We’ve been staying in Market Weighton for a little over a week now. I was born and grew up here and so when I come home I have always felt like a hobbit returning to the ‘Shire’ (or a womble returning to Wimbledon!) but as time passes, I find myself being regarded as the foreigner in the pub and Yorkshire life seems more bizarre to me; I had a chuckle at this when I asked my mum why the fire-truck was parked in a residential front yard. She simply replied, well that’s where the fireman lives (apparently fire trucks can be used as commuter vehicles here).
I wouldn’t be British if I didn’t make some comment on the weather, which has been really cold. Even though it’s summer next week, we’ve raided mum and dad’s wardrobe for jumpers and jackets. I could have quite honestly worn a hat, scarf and gloves as well, if it hadn’t looked so stupid!
So, what have we been doing? We have taken day trips to York, Hull, Beverley and Bridlington for a potter around the shops. On such jaunts it is obligatory to visit a tea room or coffee shop. You are also obliged to order a bun or a scone that is fresh out of the oven. I’m trying to increase my running to account for these extra calories.

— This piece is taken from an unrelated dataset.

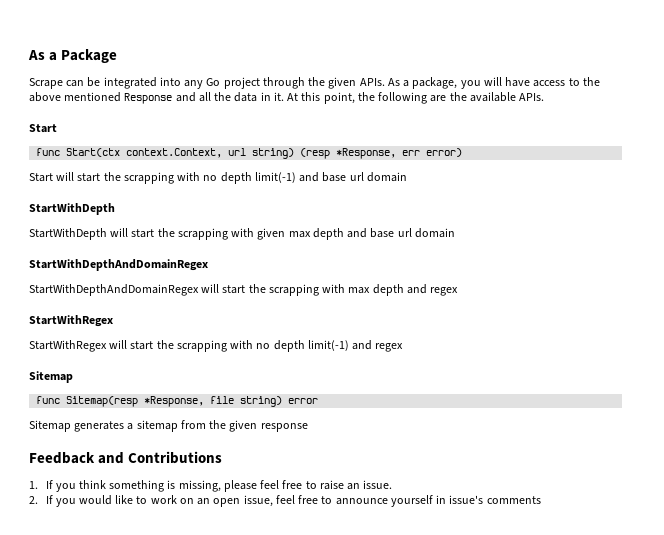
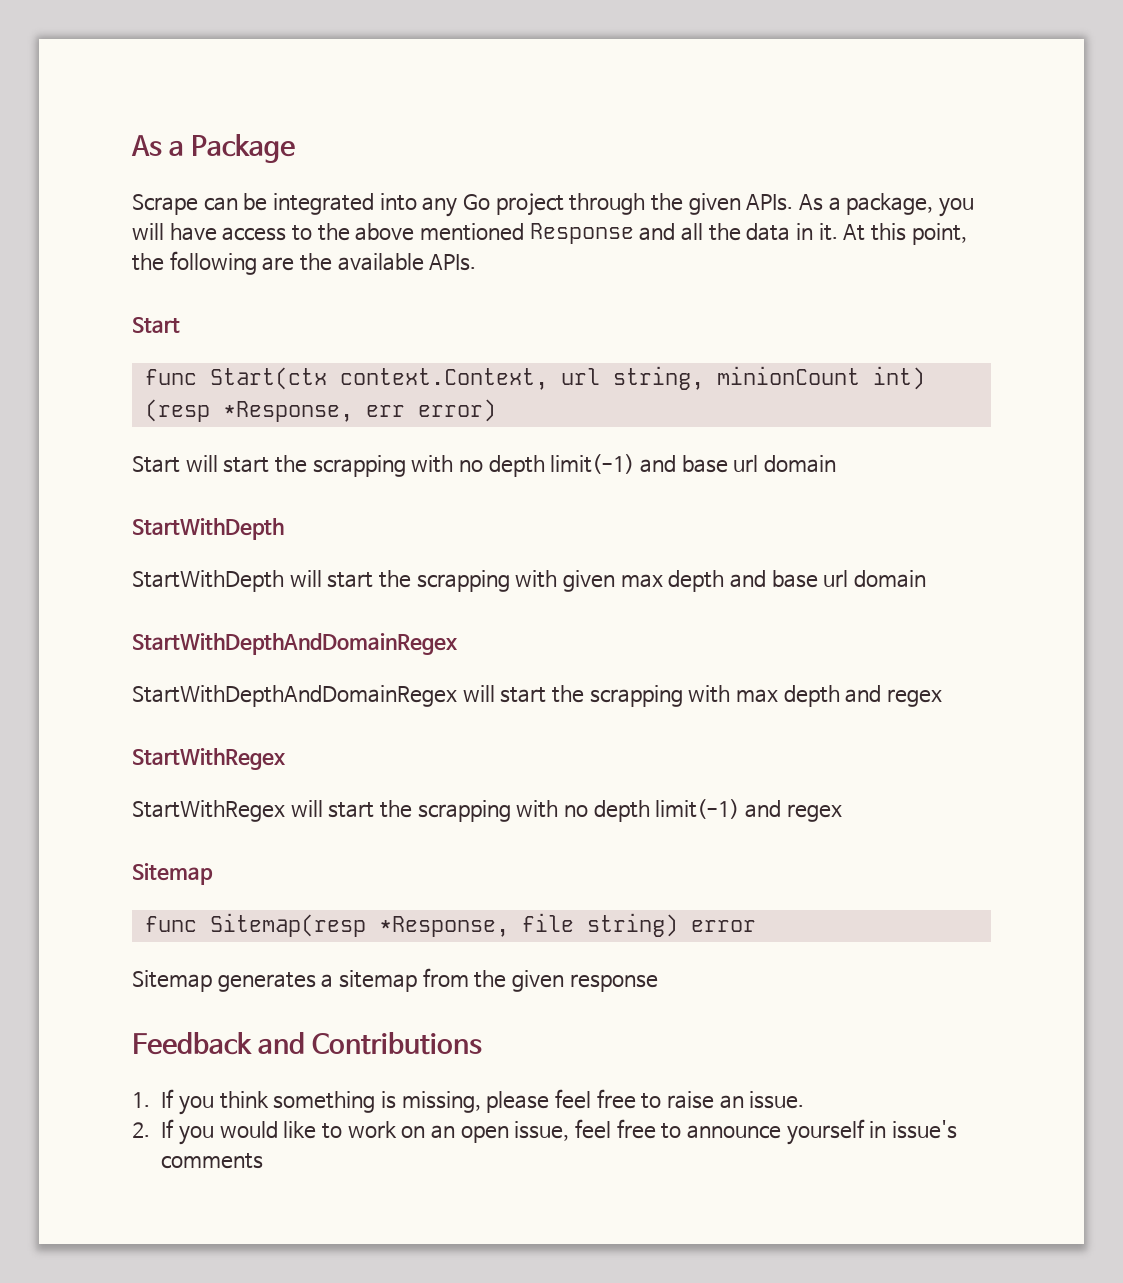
- func Start(ctx context.Context, url string) (resp *Response, err error)
+ func Start(ctx context.Context, url string, minionCount int) (resp *Response, err error)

Jason and Dad were invited to join a friend to a cricket match between Yorkshire and Lancashire. This is an old rivalry called the war of the roses (Yorkshire being represented by the white rose and Lancashire a red rose). Dad introduced Jason to a cricket legend, Dickie Bird who is well known for his time playing for the Yorkshire Cricket Club but better known for his umpiring.
It is school holidays here this week and it appears that we joined the children of York on a trip to the National Railway Museum. Here we are standing in front of the Mallard, which is the worlds fastest steam locomotive. The museum was really busy and so after taking in the main attractions, we soon found ourselves making our way to the nearest pub for a pint (this made me feel less like a teacher on a school trip!)
We also had a family trip out to Whitby, which is where Captain Cook started his apprenticeship as a sailor before setting sail to chart the waters of New Zealand and Australia. Whitby Abbey (at the top of the hill) is also the setting that inspired Bram Stoker to write Dracula!
This was a lovely day trip. We enjoyed ambling around the streets and climbing up to the abbey, before nourishing ourselves on some scampi and chips and visiting the Captain Cook Museum for a bit of education. As always we stopped for tea and cake on the way home.